__Data for analysis__
+++++

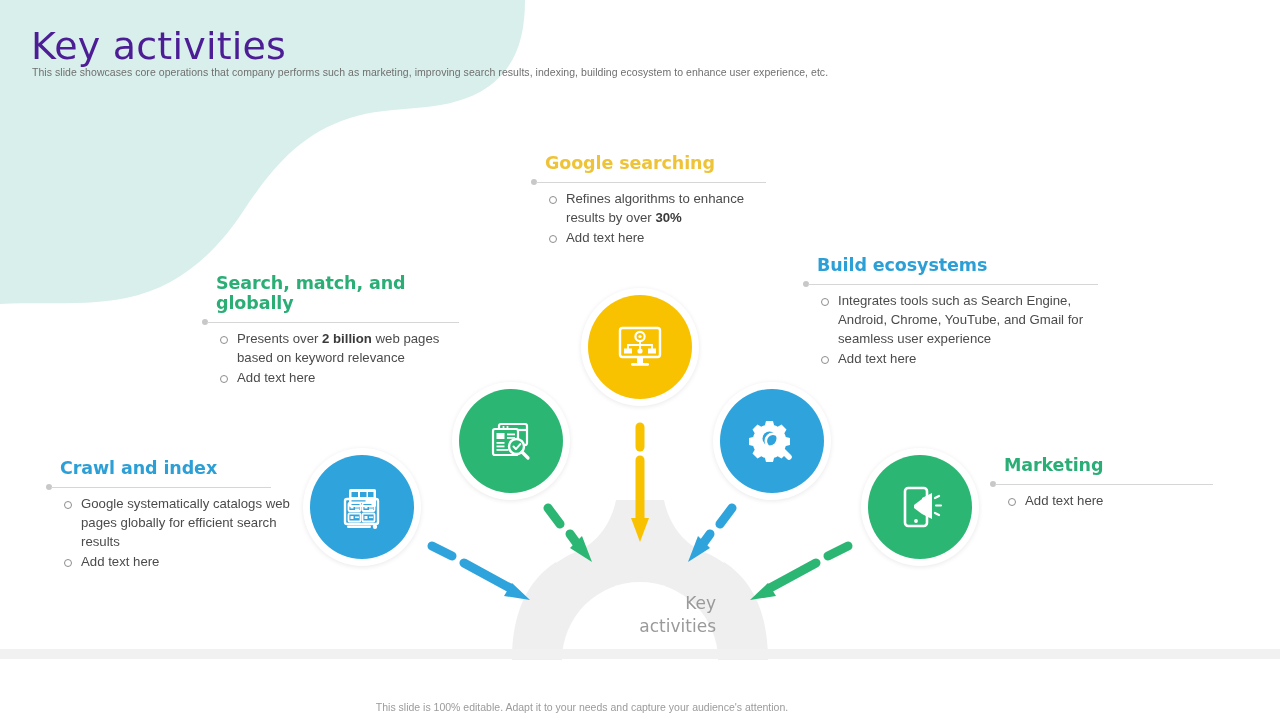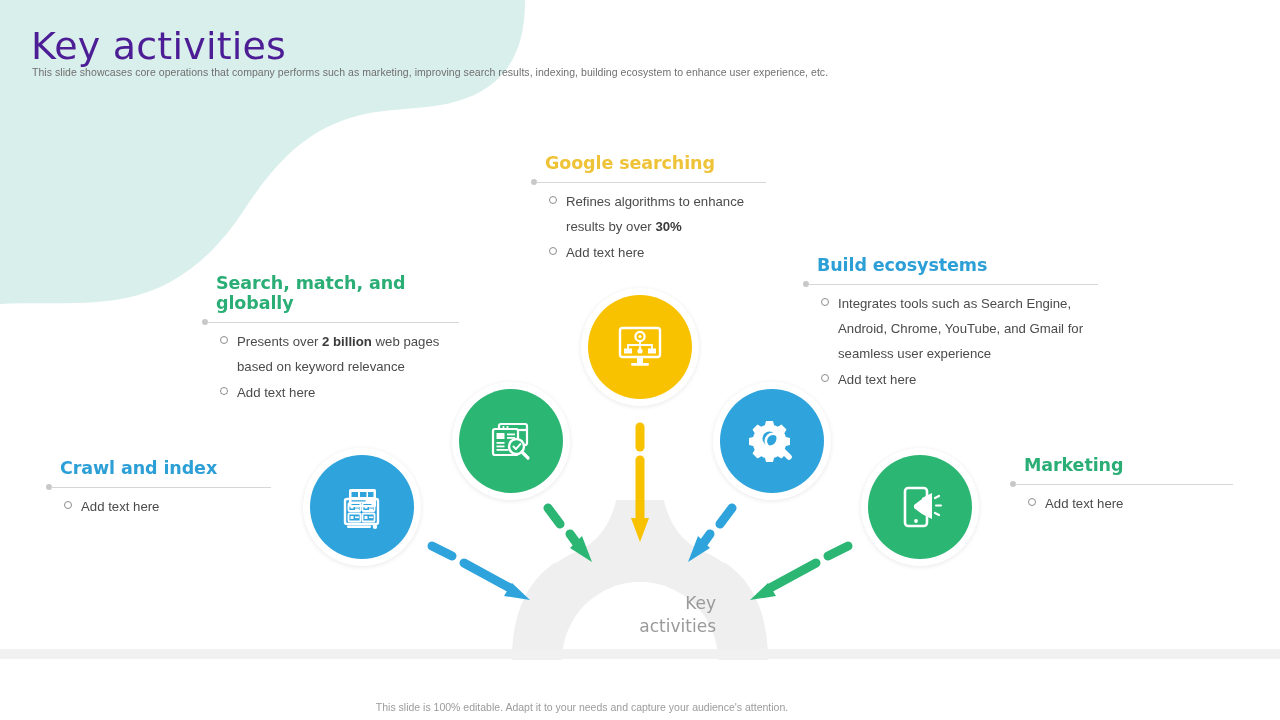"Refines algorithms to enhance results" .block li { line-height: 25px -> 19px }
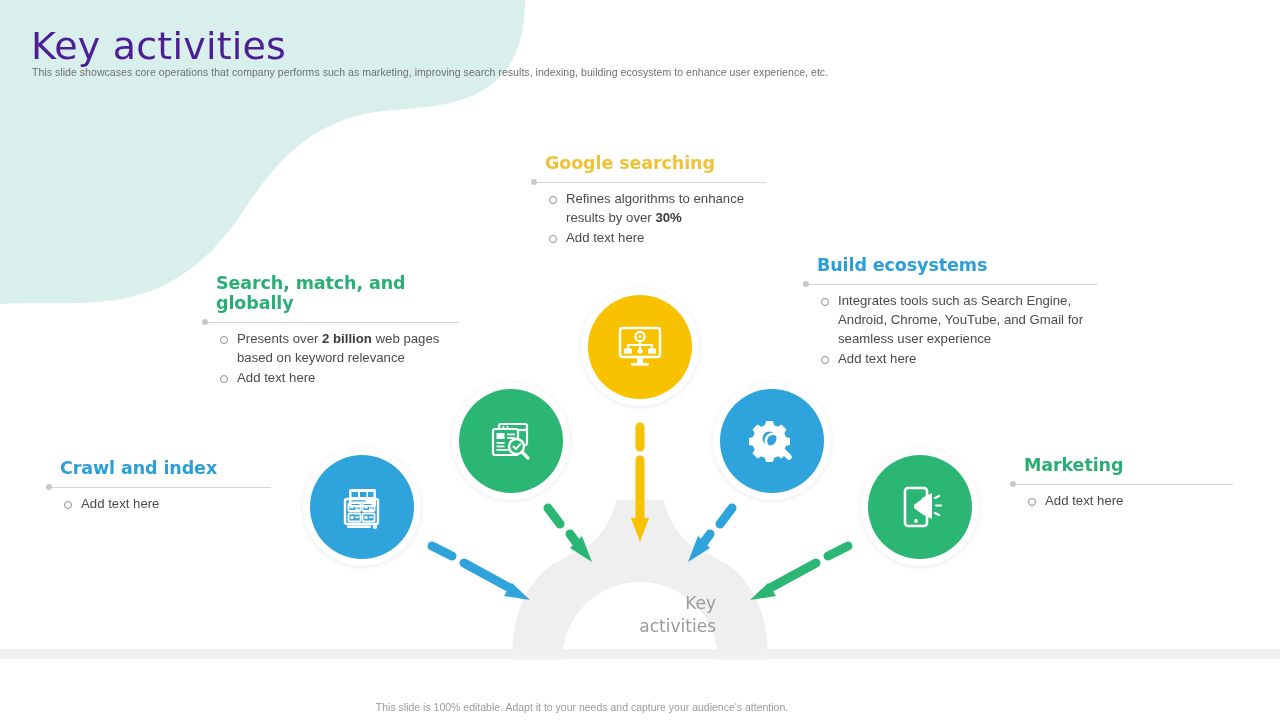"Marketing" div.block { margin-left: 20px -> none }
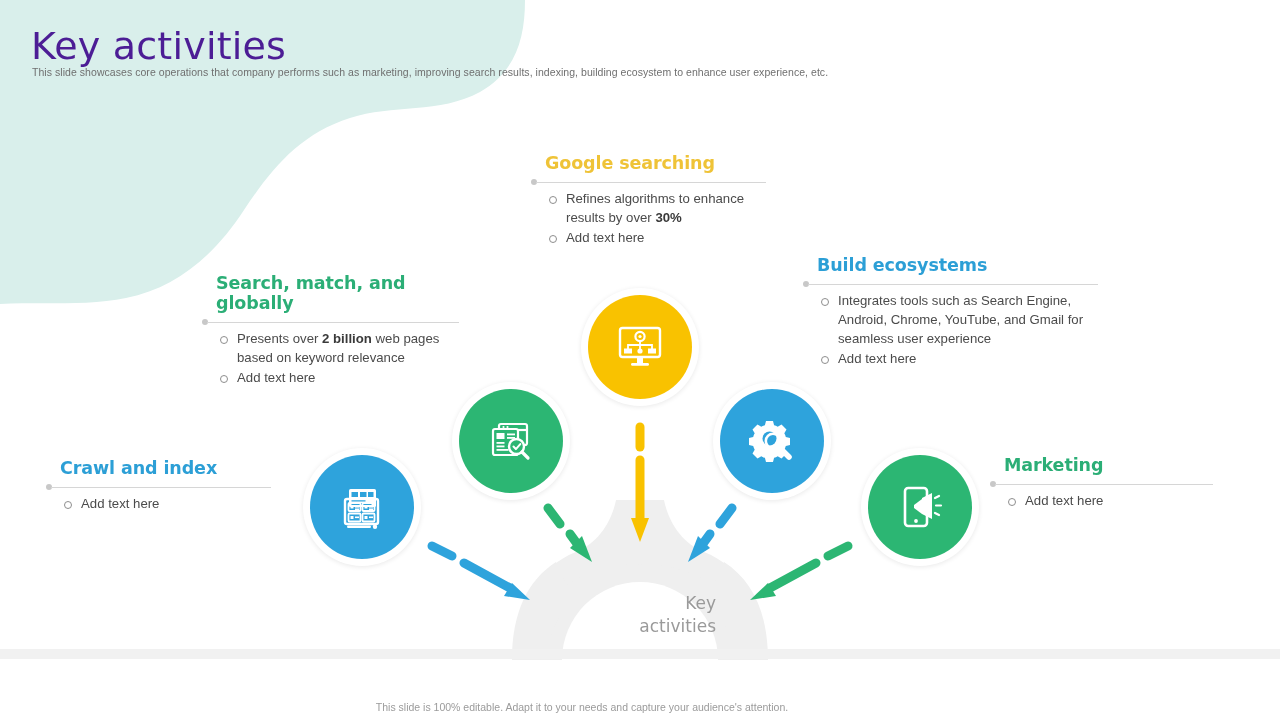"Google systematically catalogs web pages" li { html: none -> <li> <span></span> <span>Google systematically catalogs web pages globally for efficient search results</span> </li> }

+++++

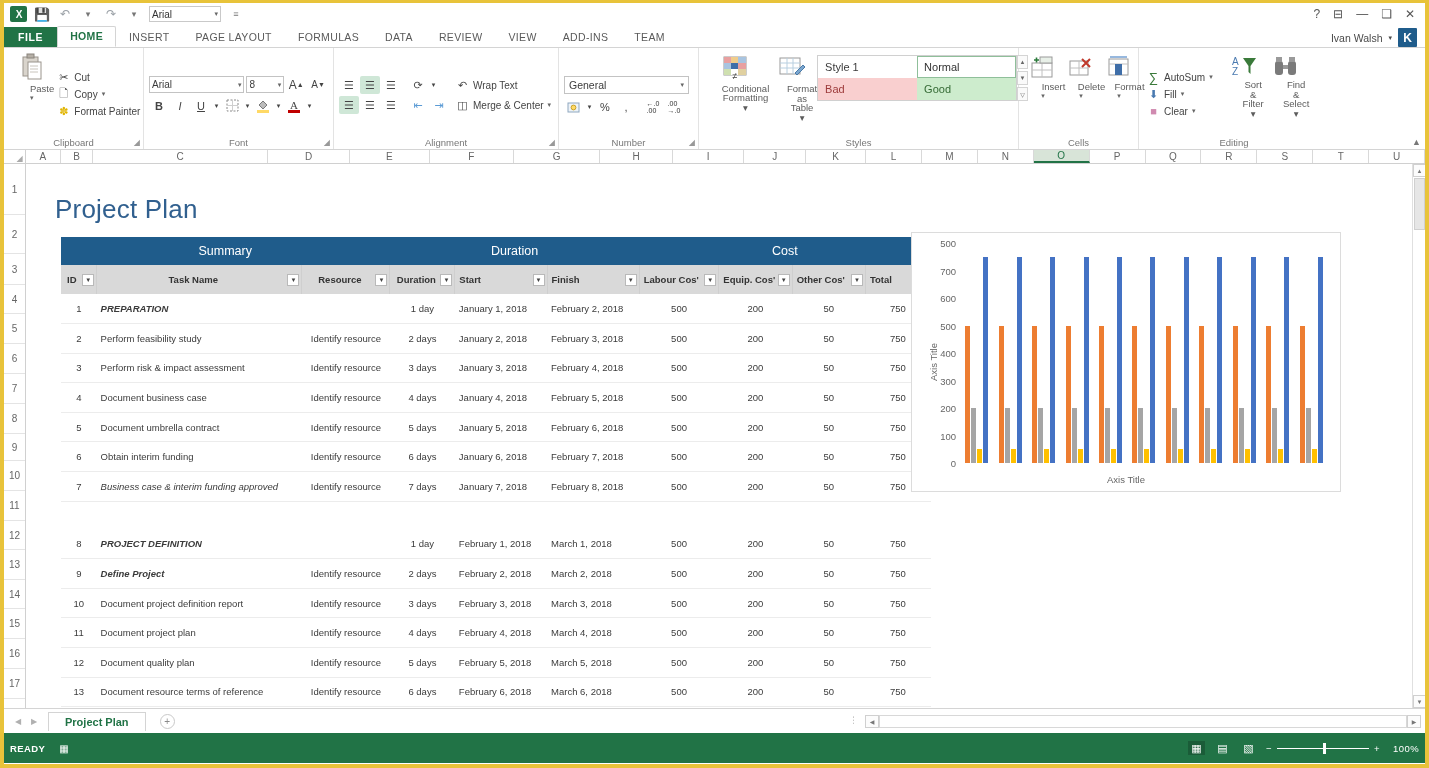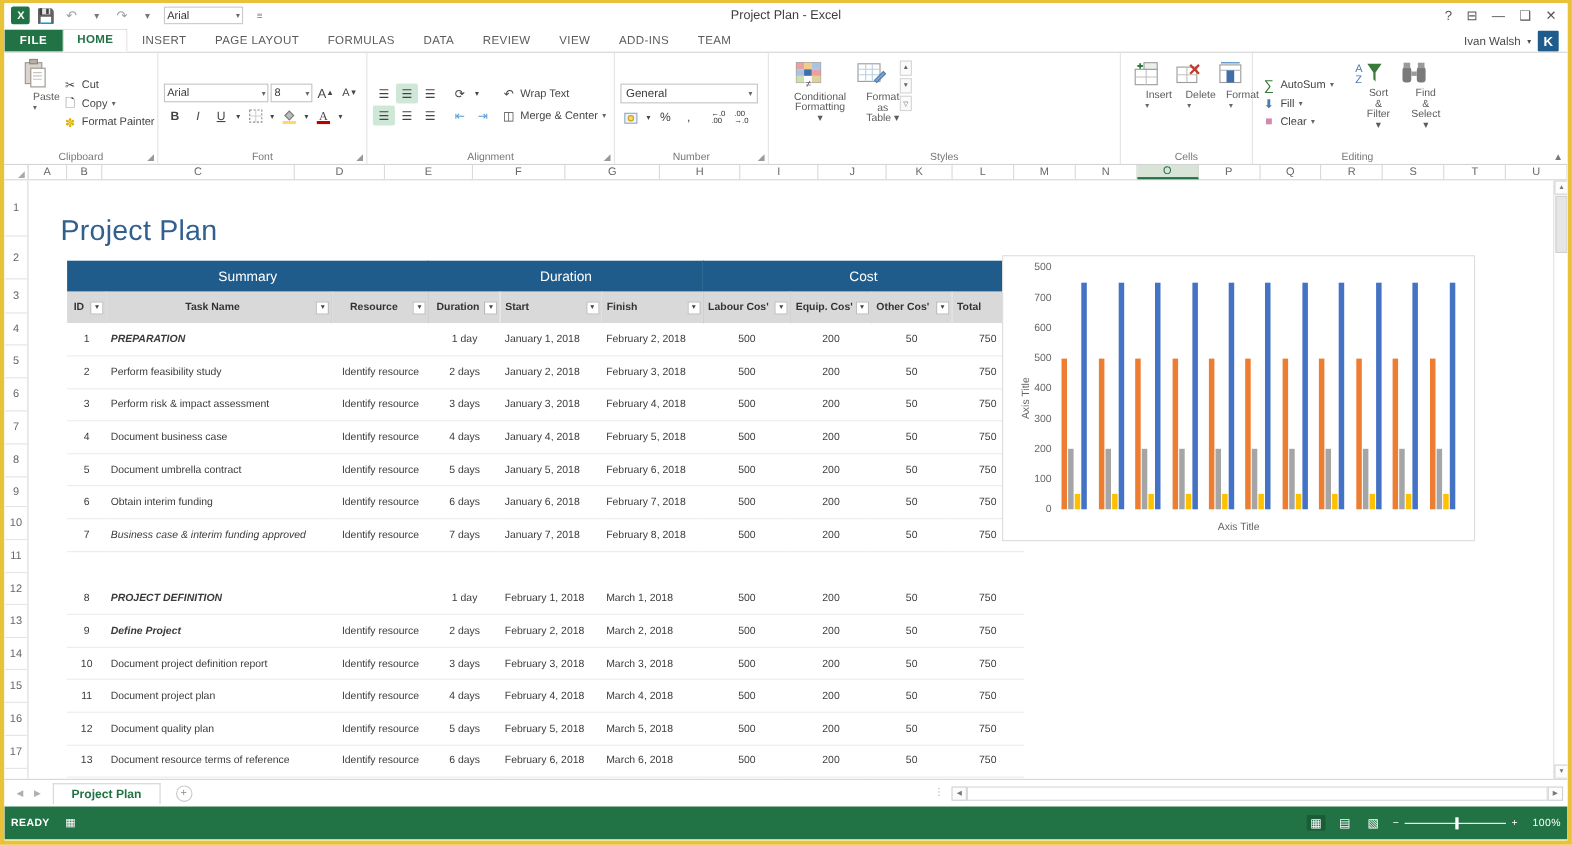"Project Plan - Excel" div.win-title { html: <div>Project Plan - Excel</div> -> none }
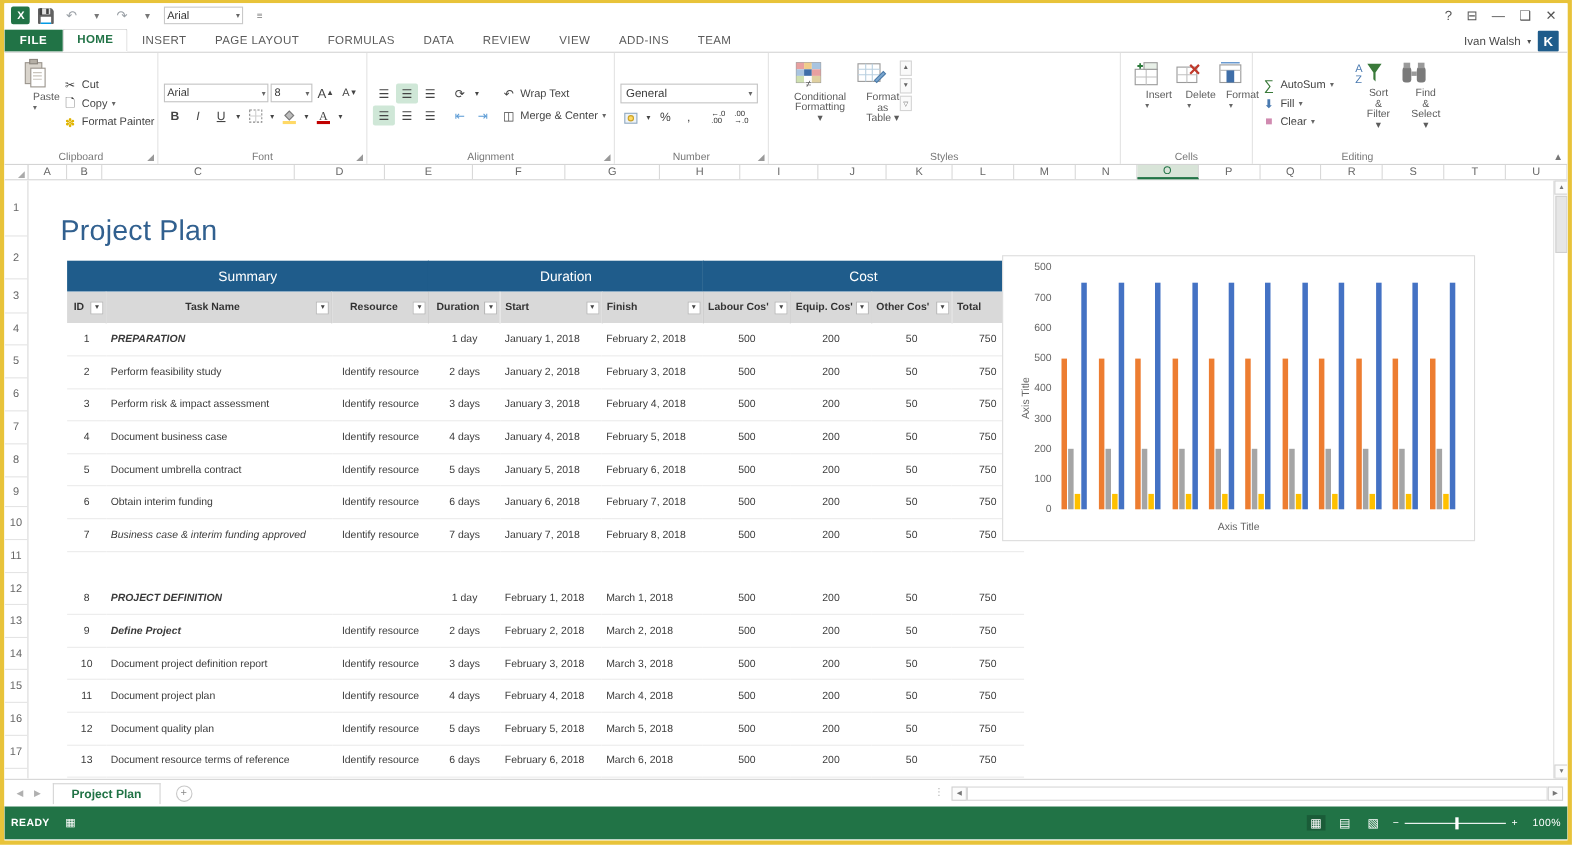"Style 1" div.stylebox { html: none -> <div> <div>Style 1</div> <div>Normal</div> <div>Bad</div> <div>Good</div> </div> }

+++++

__Exercise brief__
In the listing above, find the line containing "algorithms to enhance" and the line containing "none -> <li>", then print exactly those two lines and every line between them, minus the pictures.

__Answer below__
"Refines algorithms to enhance results" .block li { line-height: 25px -> 19px }
"Marketing" div.block { margin-left: 20px -> none }
"Google systematically catalogs web pages" li { html: none -> <li> <span></span> <span>Google systematically catalogs web pages globally for efficient search results</span> </li> }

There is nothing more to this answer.